Configurational Temperatures and Interactions in Charge-Stabilized Colloid

§ III. Hyperconfigurational temperatures

Choosing \boldsymbol{B}(\boldsymbol{\Gamma})=\{ q_{1}^{s},\cdots,q_{{3N}}^{s},0,\cdots,0\} with s=1,2,3\cdots in Eq. (1) yields a hierarchy of so-called hypervirial temperatures (6), which reduce to Clausius' virial temperature for s=1. By the same token, we propose that \boldsymbol{B}(\boldsymbol{\Gamma})=\{ F_{1}^{s},\cdots,F_{{3N}}^{s},0,\cdots,0\} with s>0, yields the set of “hyperconfigurational temperatures” (5),

k_{B}T_{h}^{{(s)}}=\frac{\left<\sum _{{i=1}}^{{3N}}F_{i}^{{s+1}}\right>}{\left<-s\sum _{{i=1}}^{{3N}}F_{i}^{{s-1}}\partial _{i}F_{i}\right>}, (9)

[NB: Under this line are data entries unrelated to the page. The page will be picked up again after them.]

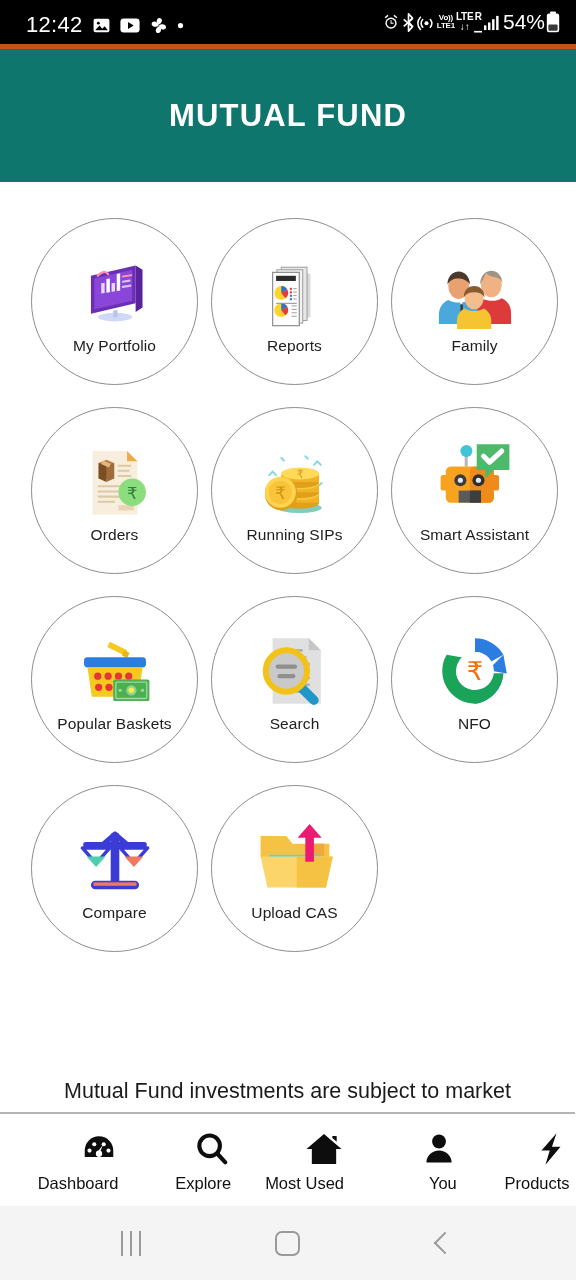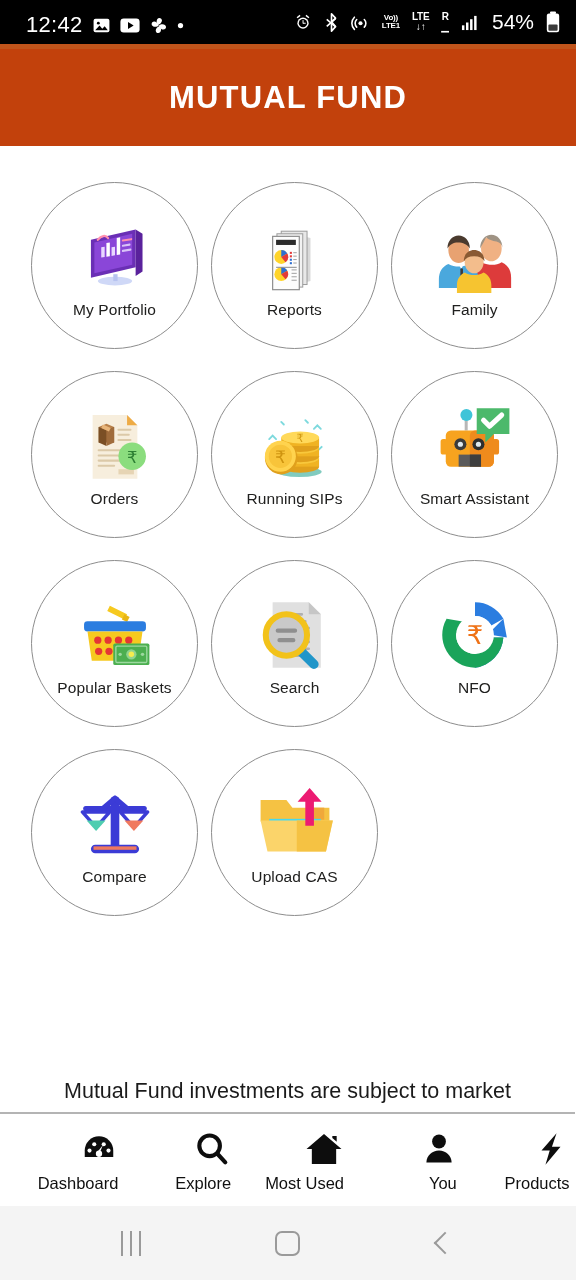--- a/index.html
+++ b/index.html
@@ -19,7 +19,7 @@
   }
   .sb-left { display:flex; align-items:center; gap:9px;margin-top:6px; }
   .sb-clock { font-size:22px; font-weight:400; letter-spacing:.3px; }
-  .sb-right { display:flex; align-items:center; gap:12px; }
+  .sb-right { display:flex; align-items:center; gap:1px; }
   .sb-ico { display:inline-flex; align-items:center; justify-content:center; }
   .sb-batt-txt { font-size:21px; font-weight:400; margin-left:2px; }
   .volte-stack { display:flex; flex-direction:column; align-items:center; line-height:1; }

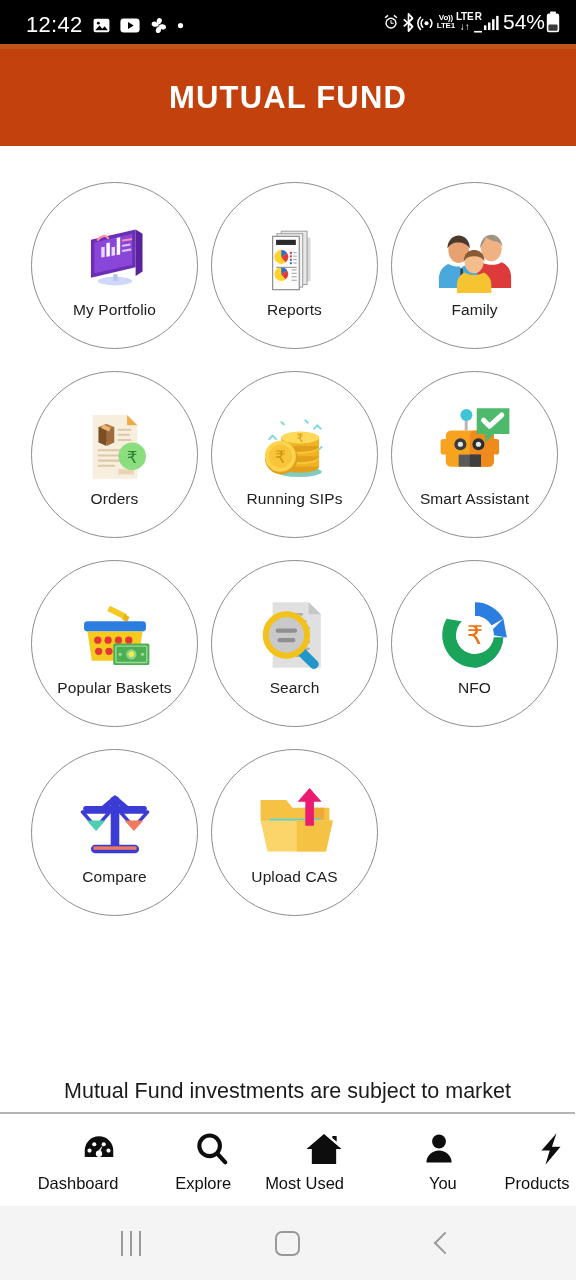--- a/index.html
+++ b/index.html
@@ -32,7 +32,7 @@
   
   .accent-rule { height:5px; background:#c0541b; flex:0 0 auto; }
   .appbar {
-    height:97px; background:#c2410c;
+    height:133px; background:#0f766e;
     display:flex; align-items:center; justify-content:center;
     flex:0 0 auto;
   }

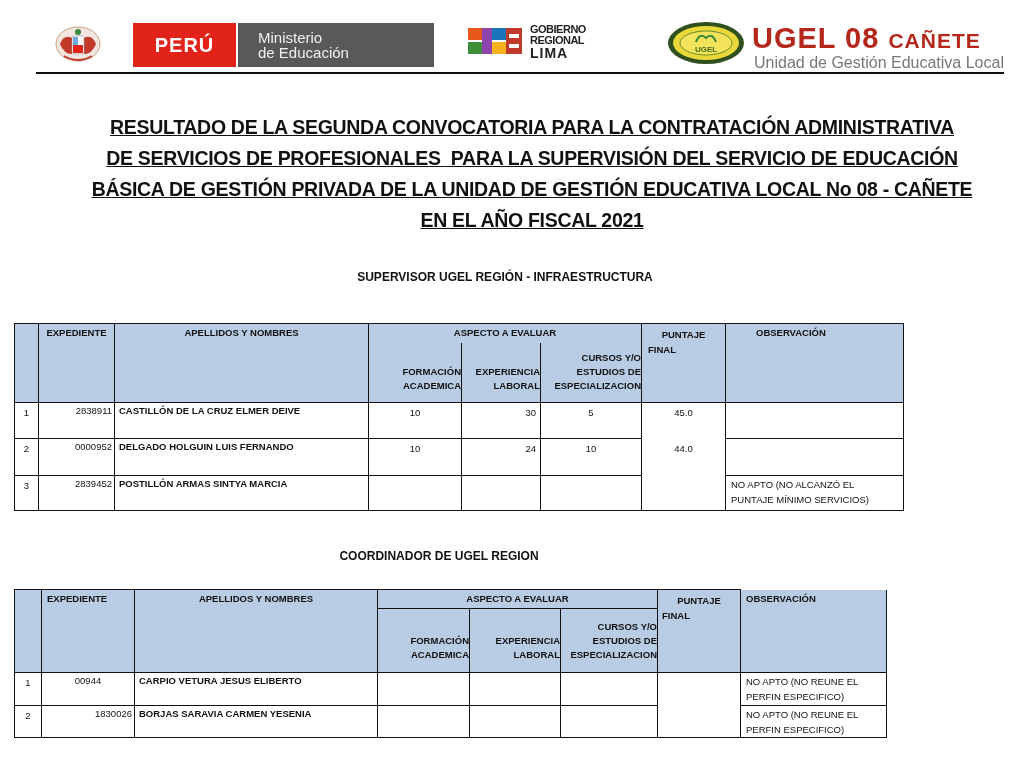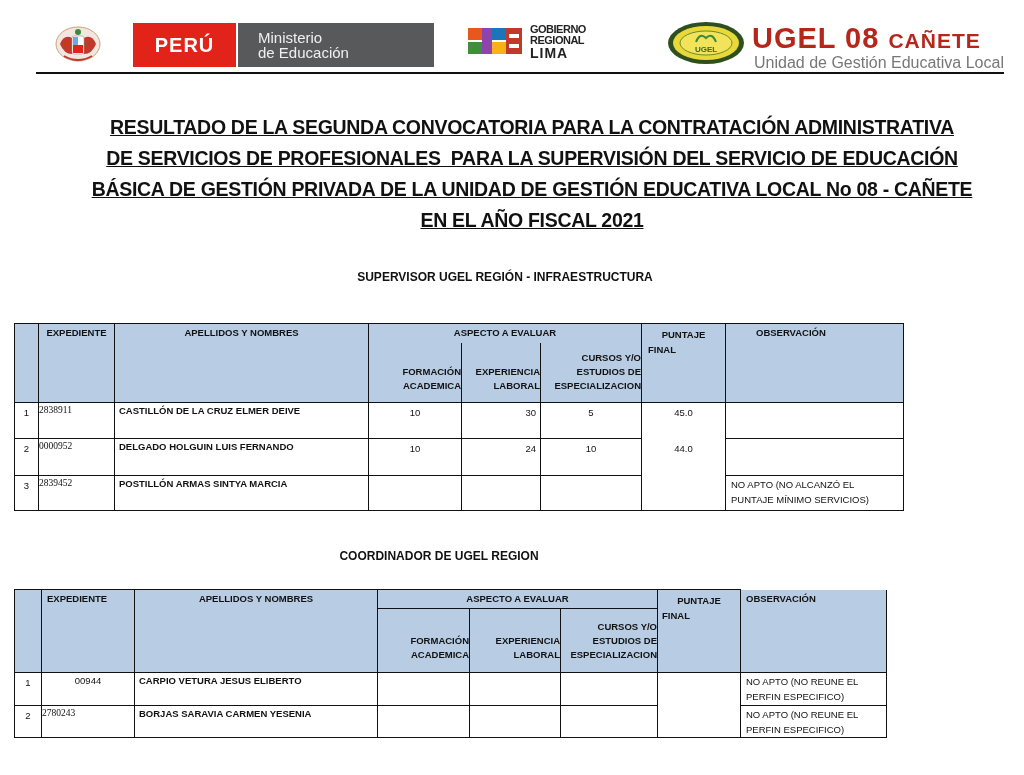--- a/index.html
+++ b/index.html
@@ -36,7 +36,7 @@
   .hl { text-align: left; padding: 3px 0 0 5px !important; }
   .hsub { text-align: right; vertical-align: middle !important; line-height: 14px; }
   .num { text-align: center; padding-top: 4px !important; }
-  .exp { text-align: left; padding: 2px 2px 0 0 !important; font-family: Liberation Serif, serif; }
+  .exp { text-align: right; padding: 2px 2px 0 0 !important; }
   .exp-c { text-align: center; padding: 2px 0 0 0 !important; }
   .name { text-align: left; padding: 2px 0 0 4px !important; white-space: nowrap; font-weight: bold; }
   .val-c { text-align: center; padding-top: 4px !important; }

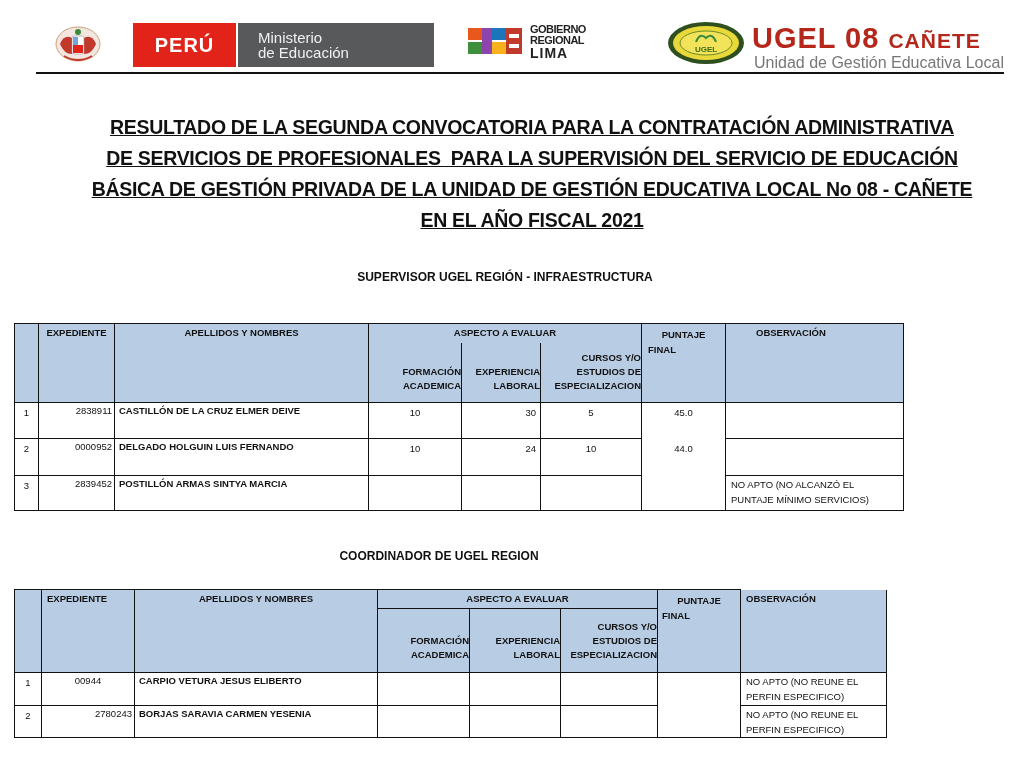--- a/index.html
+++ b/index.html
@@ -241,7 +241,7 @@
   </tr>
   <tr style="height:32px">
     <td class="num">2</td>
-    <td class="exp">2780243</td>
+    <td class="exp">1830026</td>
     <td class="name">BORJAS SARAVIA CARMEN YESENIA</td>
     <td class="val-c"></td>
     <td class="val-c"></td>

of which T_{h}^{{(1)}} is equivalent to the standard configurational temperature. Here, F_{i} is the magnitude of the i-th element in the set of 3N components of the forces on the N particles. Because F_{i} is non-negative, T_{h}^{{(s)}} is well defined for any positive real value of s. Negative values of s would yield diverging temperatures because at least some of the F_{i} will be vanishingly small for any system substantially larger than the range of interactions.

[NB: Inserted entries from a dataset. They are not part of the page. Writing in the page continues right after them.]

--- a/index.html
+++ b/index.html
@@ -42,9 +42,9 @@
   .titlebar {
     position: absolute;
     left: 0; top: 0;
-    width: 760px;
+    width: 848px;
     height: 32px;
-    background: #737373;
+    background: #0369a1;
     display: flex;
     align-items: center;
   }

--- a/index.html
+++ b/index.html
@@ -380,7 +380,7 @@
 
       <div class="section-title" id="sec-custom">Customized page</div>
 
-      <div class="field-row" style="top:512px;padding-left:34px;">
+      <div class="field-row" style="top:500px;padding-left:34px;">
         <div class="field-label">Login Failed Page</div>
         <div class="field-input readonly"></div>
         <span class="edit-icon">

A simple example motivates introducing this new hierarchy of expressions. If, for example, a system is characterized by Coulomb pair interactions, u(r)=1/r in d=3 dimensions, each term of the denominator, \nabla _{r}^{2}u(r)=r^{{1-d}}\,\partial _{r}(r^{{d-1}}\partial _{r}u(r)), of Eqs. (6) and (7) vanishes. Consequently, the associated configurational temperature expressions in Eqs. (6), (7) and (8) diverge unphysically. The hyperconfigurational temperatures, by contrast, are still well defined with \partial _{x}F_{x}=(1-3x^{2}/r^{2})/r^{3}, and F_{x}^{{s-1}}\partial _{x}F_{x}+F_{y}^{{s-1}}\partial _{y}F_{y}+F_{z}^{{s-1}}\partial _{z}F_{z}\ne 0 for s\ne 1. Consequently, the hyperconfigurational temperatures should apply to any system whose pair potential is continuous and differentiable. This suggests that they will be useful for studying systems whose interactions are not known a priori.

Additional useful results emerge for systems such as colloidal monolayers whose interactions are isotropic. In this case, the Cartesian coordinates may be analyzed independently

\displaystyle k_{B}T_{{\text{conF}}} \displaystyle=\frac{\left<\sum _{{j=1}}^{N}\boldsymbol{F}_{j}^{2}\right>}{\left<-\sum _{{j=1}}^{N}\nabla _{j}\cdot\boldsymbol{F}_{j}\right>}=\frac{\left<\sum _{{j=1}}^{N}(F_{{j,x}}^{2}+F_{{j,y}}^{2})\right>}{\left<-\sum _{{j=1}}^{N}(F^{\prime}_{{j,x}}+F^{\prime}_{{j,y}})\right>}
\displaystyle=\frac{\left<\sum _{{j=1}}^{N}F_{{j,x}}^{2}\right>}{\left<-\sum _{{j=1}}^{N}F^{\prime}_{{j,x}}\right>}=\frac{\left<\sum _{{j=1}}^{N}F_{{j,y}}^{2}\right>}{\left<-\sum _{{j=1}}^{N}F^{\prime}_{{j,y}}\right>}. (10)

Setting \boldsymbol{B}(\boldsymbol{\Gamma})=\partial _{x}V(\{ q_{i}\}) or \partial _{y}V(\{ q_{i}\}) in Eq. (1) leads to same results. We will refer to the two terms in Eq. (10), as well as analogous results for other temperature expressions, as the Cartesian components of the configurational temperature, T_{x} and T_{y}, respectively.